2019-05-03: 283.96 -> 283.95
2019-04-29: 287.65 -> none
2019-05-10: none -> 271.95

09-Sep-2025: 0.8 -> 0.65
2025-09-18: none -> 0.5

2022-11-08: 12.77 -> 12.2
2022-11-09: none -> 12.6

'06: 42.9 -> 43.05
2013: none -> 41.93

==

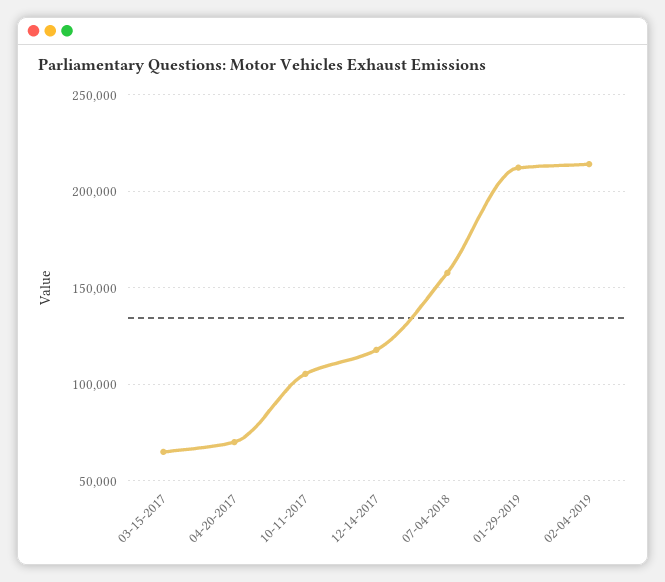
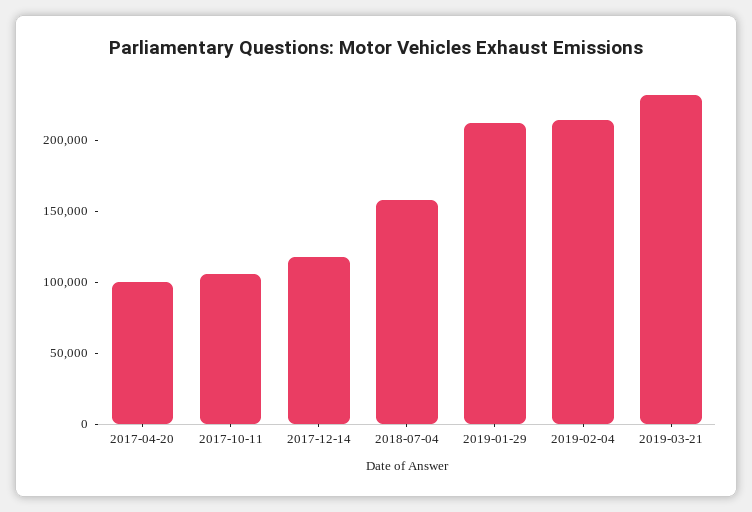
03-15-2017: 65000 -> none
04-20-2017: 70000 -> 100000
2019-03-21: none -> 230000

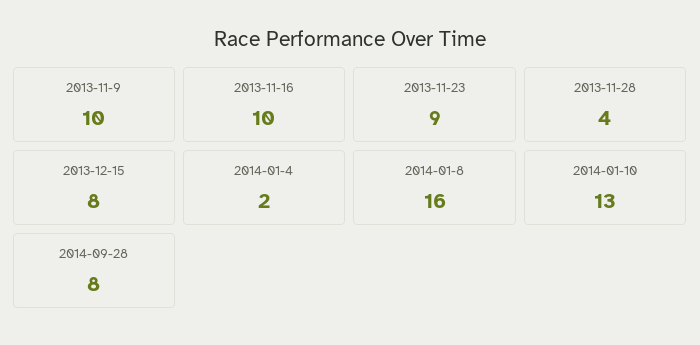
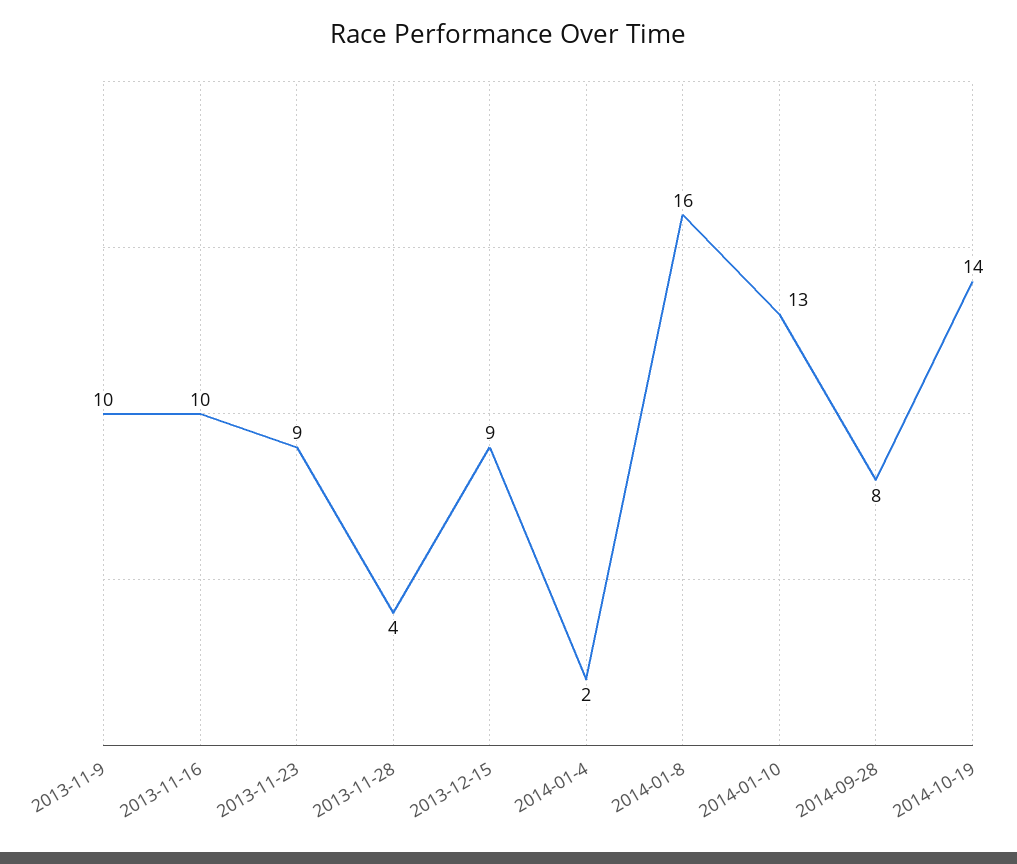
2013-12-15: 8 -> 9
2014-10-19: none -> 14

---

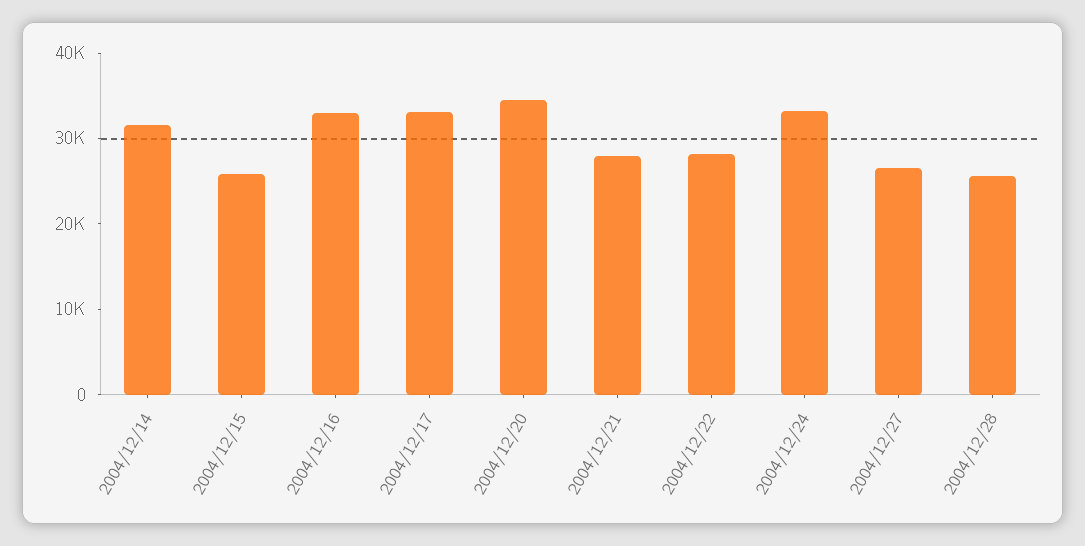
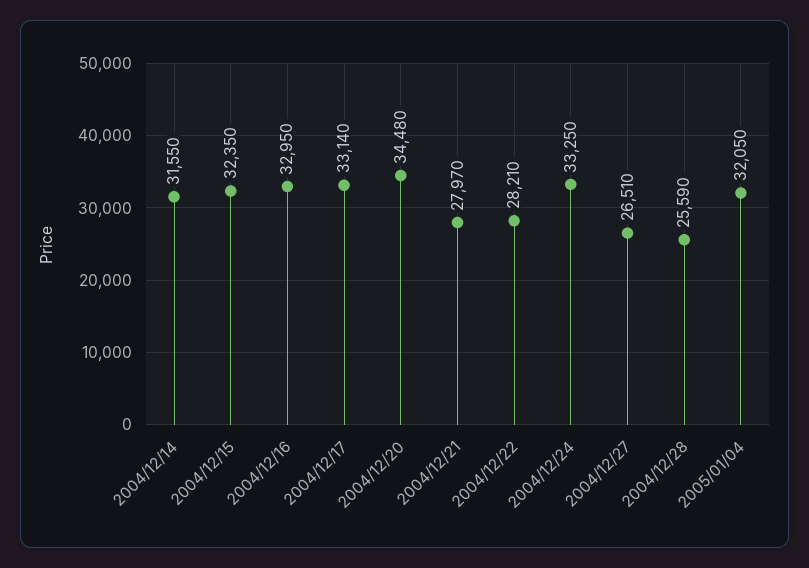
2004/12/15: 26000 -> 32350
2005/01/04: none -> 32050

→ Task description
Above are the records. Copy the lines beginning at the one that has "2019-05-03: 283.96 -> 283.95" and ending with the one that has "2013: none -> 41.93", unchanged.

→ The answer
2019-05-03: 283.96 -> 283.95
2019-04-29: 287.65 -> none
2019-05-10: none -> 271.95

09-Sep-2025: 0.8 -> 0.65
2025-09-18: none -> 0.5

2022-11-08: 12.77 -> 12.2
2022-11-09: none -> 12.6

'06: 42.9 -> 43.05
2013: none -> 41.93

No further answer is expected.